An activist from the UIL union cuts through the crowd, wearing a chasuble “Vaccinated since April 25, 1945”, the date of the liberation of Italy. He walks past high school and college students chatting. They deplore not only neofascist violence, but also the importance of the far right. Between the League and Brothers of Italy, it weighs 40% of voting intentions. “They help to forge the image of a common enemy,” the migrant, deplores Lorenzo. Valeria, her comrade, is worried about “obstructionism against civil rights”, in reference to the right to abortion or to discrimination against LGBT + people.
The memory of 1921
Also in the procession, the National Association of Italian Partisans, the organization of former resistance fighters which opened up to post-war generations. Under the banner of the Milan committee, Longhi, in his fifties, explains his participation: “We are against those who want to revive the squadronism of the 1920s.” The sacking and burning of the Bologna labor exchange in January 1921, marked the beginning of the fascist march to power, which took place in October 1922. He denounces the mixing of genres: the Lombardy region, led by the League, “supports certain initiatives of the neofascist group Lealta Azione”.

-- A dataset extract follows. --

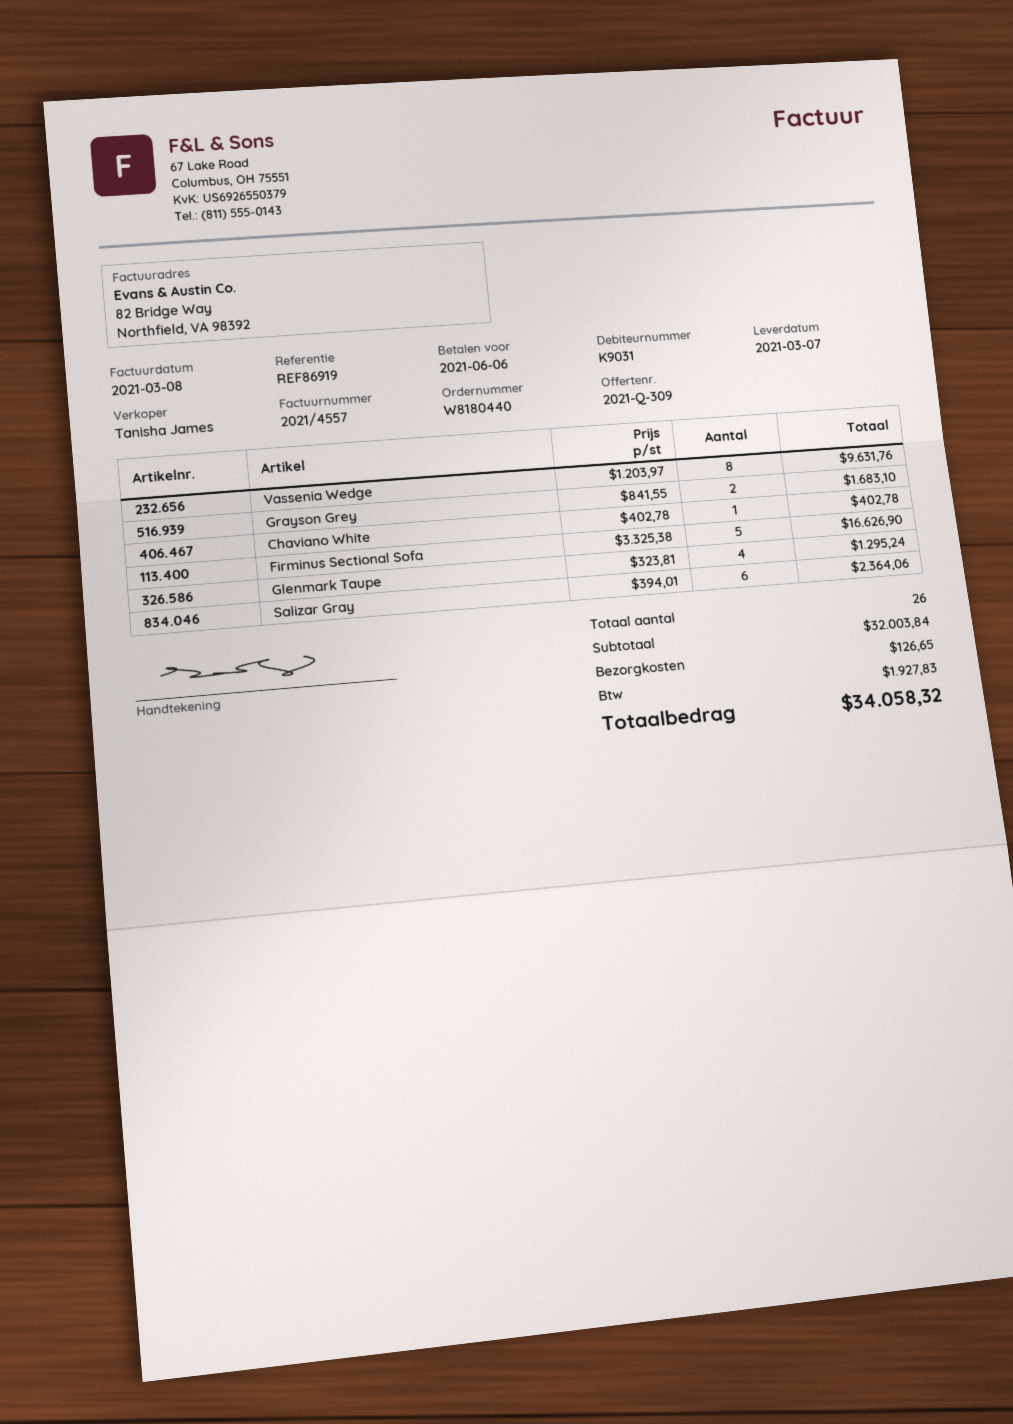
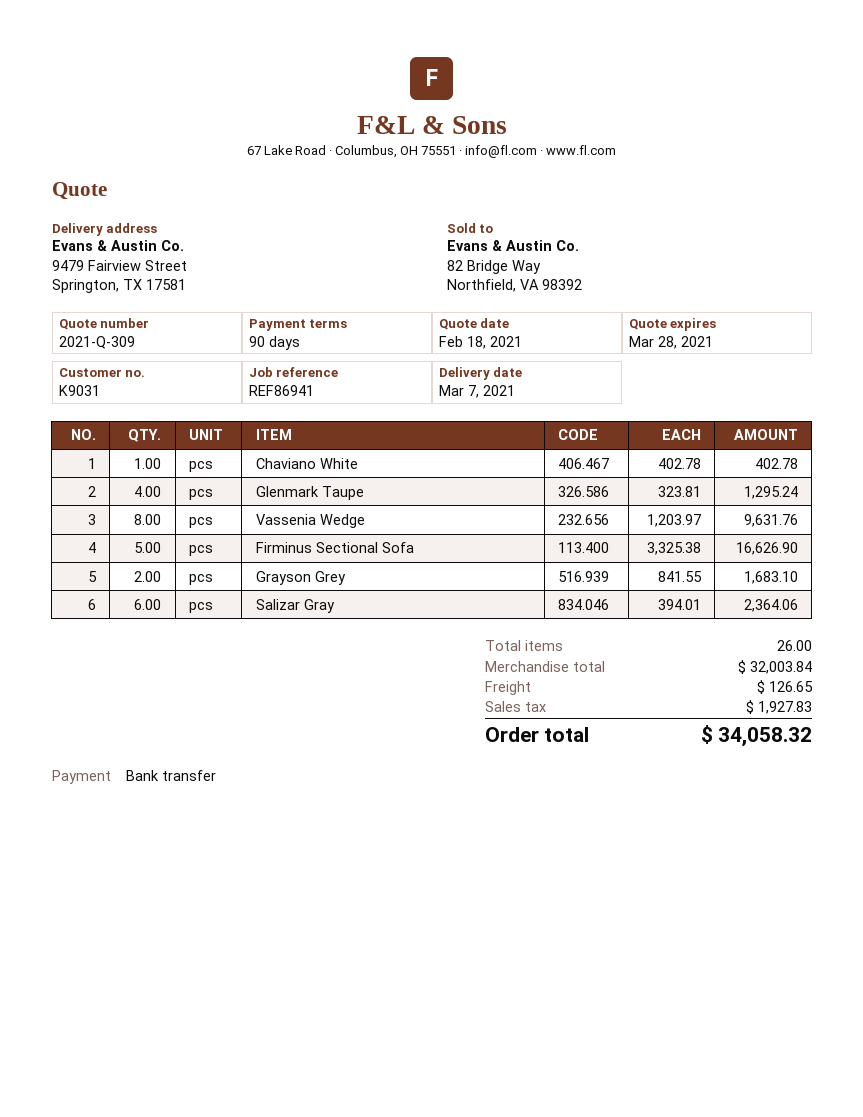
reference: REF86919 -> REF86941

At the end of the demonstration, in Piazza San Giovanni, the union secretaries take the floor. Luigi Sbarra, leader of the Christian powerhouse, the ICFTU, demanded that the democratic parties “be united in the demand for the dissolution of neofascist organizations”. For the time being, the right-wing parties refuse to do so. Maurizio Landini, secretary of the Cgil recalled that being “anti-fascist does not mean being against someone. It is to defend democracy and the fundamental rights enshrined in the Constitution ”, which must become“ the pole star for the reconstruction of the country ”.
Saturday’s demonstration is not an epidermal reaction from unions and left-wing parties. This neofascist violence occurred at the end of a demonstration against the sanitary pass. “These expressions are based on an objective unease of the people. This is the reason why we have added to the themes of the event that of inequalities. We would like to remind you that on this theme the inter-union has been present for a long time, demanding quality work, the end of precariousness, social shock absorbers ”, analysis for Humanity Roberto Ghiselli, confederal secretary of the Cgil. The anti-fascist struggle is not just about interpreting the past. It must build the future.